Режиссер вышел из себя.
— Прошу прощения! — Он резко поднялся. — Мне казалось, что я имею дело с культурным человеком… а теперь я вижу, что забрел по ошибке в полицию нравов… — И с этими словами направился к выходу.
— Обождите минуту! — крикнул ему вдогонку директор. — Не стоит решать наспех… Давайте обсудим и другие возможные кандидатуры…
— Какие еще кандидатуры? — выпалил в сердцах режиссер. — Уж не вам ли поручить эту роль? Может, вы на это намекаете?
— Избави бог, — упавшим голосом сказал директор, и нос на побледневшем лице у него вдруг перекосился, будто ему закатили оплеуху. — Хотя, смею вас заверить, и я сыграл бы не хуже… Впрочем, я не имею права претендовать на это… Ну, а что вы скажете о таком актере, как Сентэби?
— Сентэби! — возмущенно вскричал режиссер. — Да я вынужден показывать ему, как чесать ухо!
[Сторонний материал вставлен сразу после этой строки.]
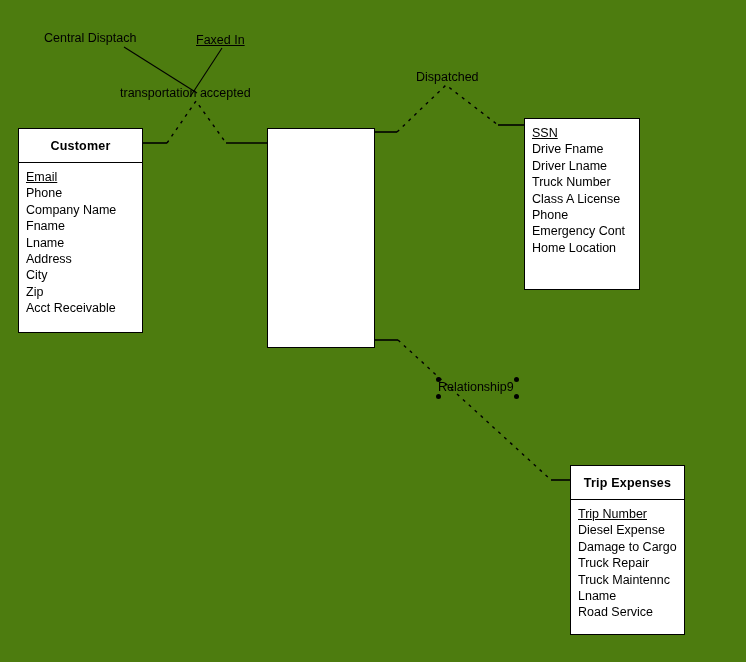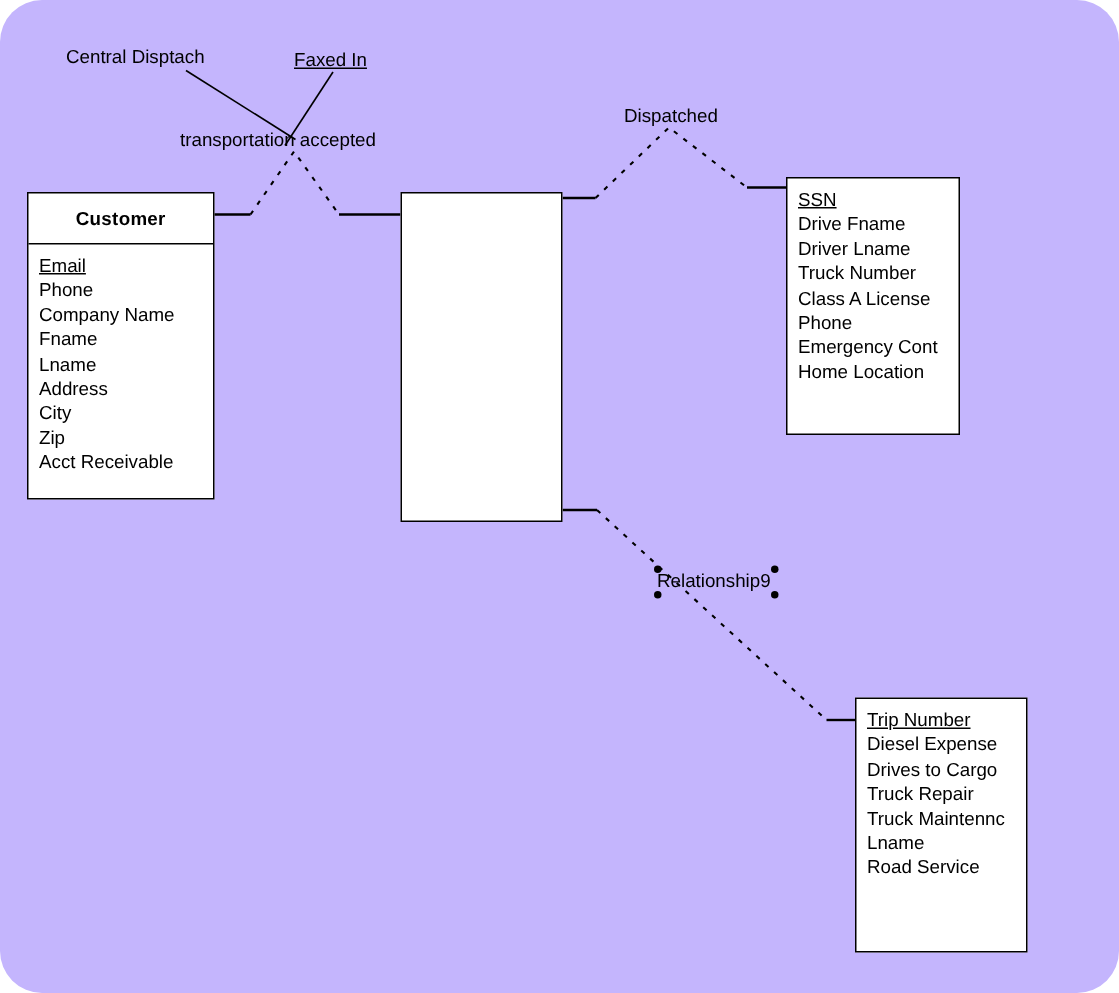--- a/index.html
+++ b/index.html
@@ -11,10 +11,9 @@
     position: relative;
     width: 746px;
     height: 662px;
-    background: #c4b5fd;
+    background: #4d7c0f;
     font-family: "Liberation Sans", sans-serif;
     overflow: hidden;
-    border-radius: 28px;
   }
   #edges {
     position: absolute;

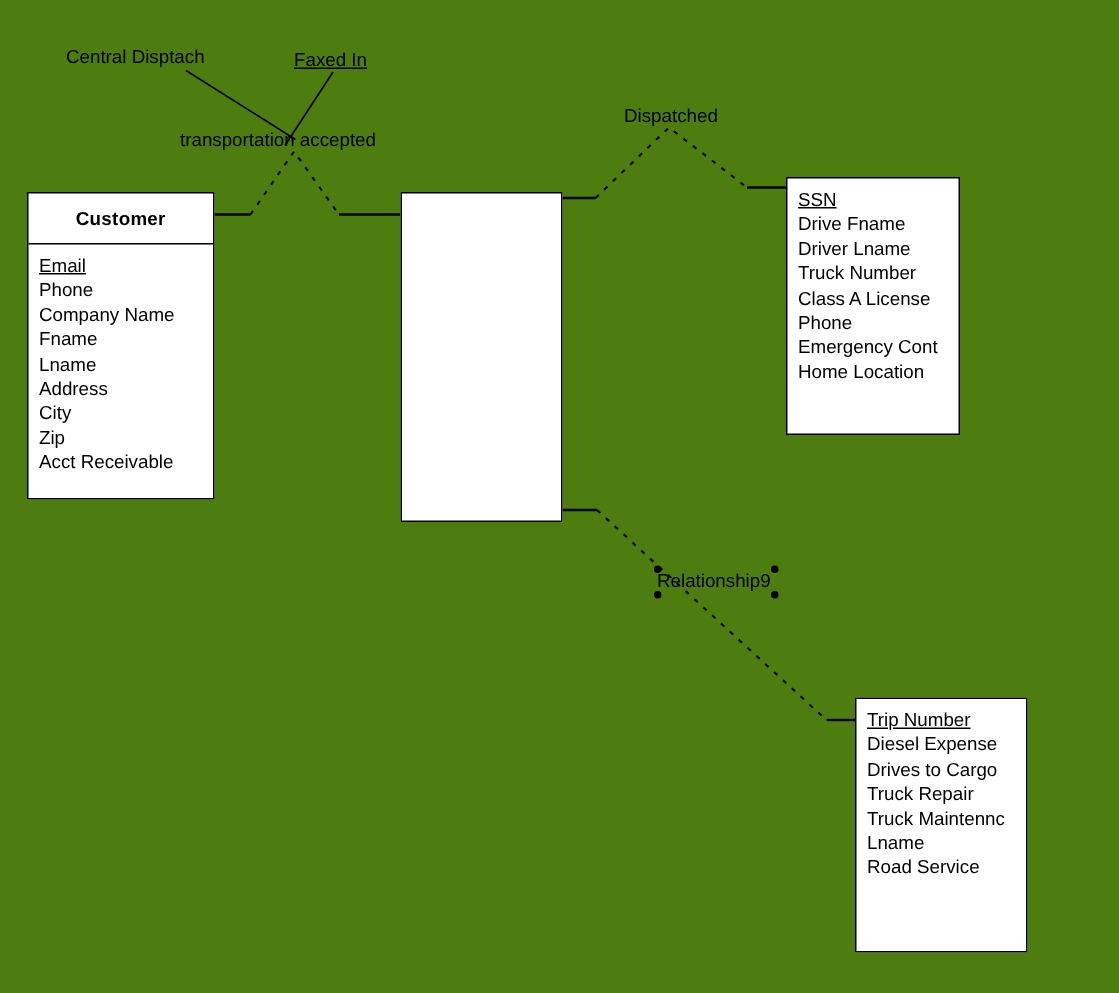--- a/index.html
+++ b/index.html
@@ -146,6 +146,7 @@
   </div>
 
   <div class="entity" style="left:570px; top:465px; width:115px; height:170px;">
+    <div class="entity-title" style="height:34px;">Trip Expenses</div>
     <div class="entity-attrs">
       <div class="attr key">Trip Number </div>
       <div class="attr">Diesel Expense</div>

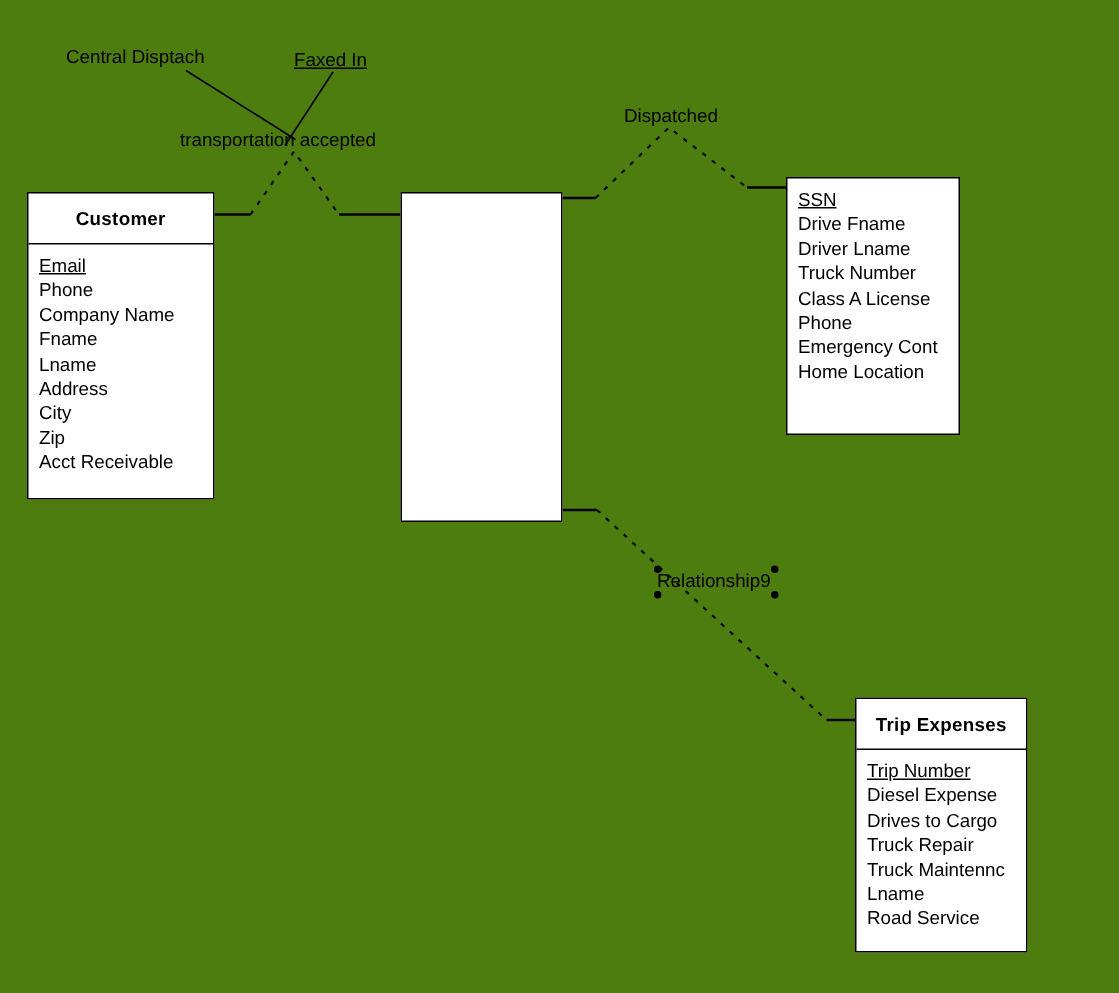--- a/index.html
+++ b/index.html
@@ -150,7 +150,7 @@
     <div class="entity-attrs">
       <div class="attr key">Trip Number </div>
       <div class="attr">Diesel Expense</div>
-      <div class="attr">Drives to Cargo</div>
+      <div class="attr">Damage to Cargo</div>
       <div class="attr">Truck Repair</div>
       <div class="attr">Truck Maintennc</div>
       <div class="attr">Lname</div>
И он выскочил из директорского кабинета.
Роль дяди Вани сыграл другой актер, но кто именно — хоть убейте, не помню… Память не та стала, да и лет с тех пор прошло немало, и война прогреметь успела… Знаю одно: Галошфаи больше не переступил театрального порога… Днем он старался затеряться среди трактирного сброда, впрочем не переставая настороженно прислушиваться к чему-то внутри себя; его маленькие, как капли ртути, глазки не смотрели по сторонам, а словно были устремлены в глубь души: он готовился к своему ежевечернему выступлению в ресторанном саду, где мог вволю произносить монологи дяди Вани.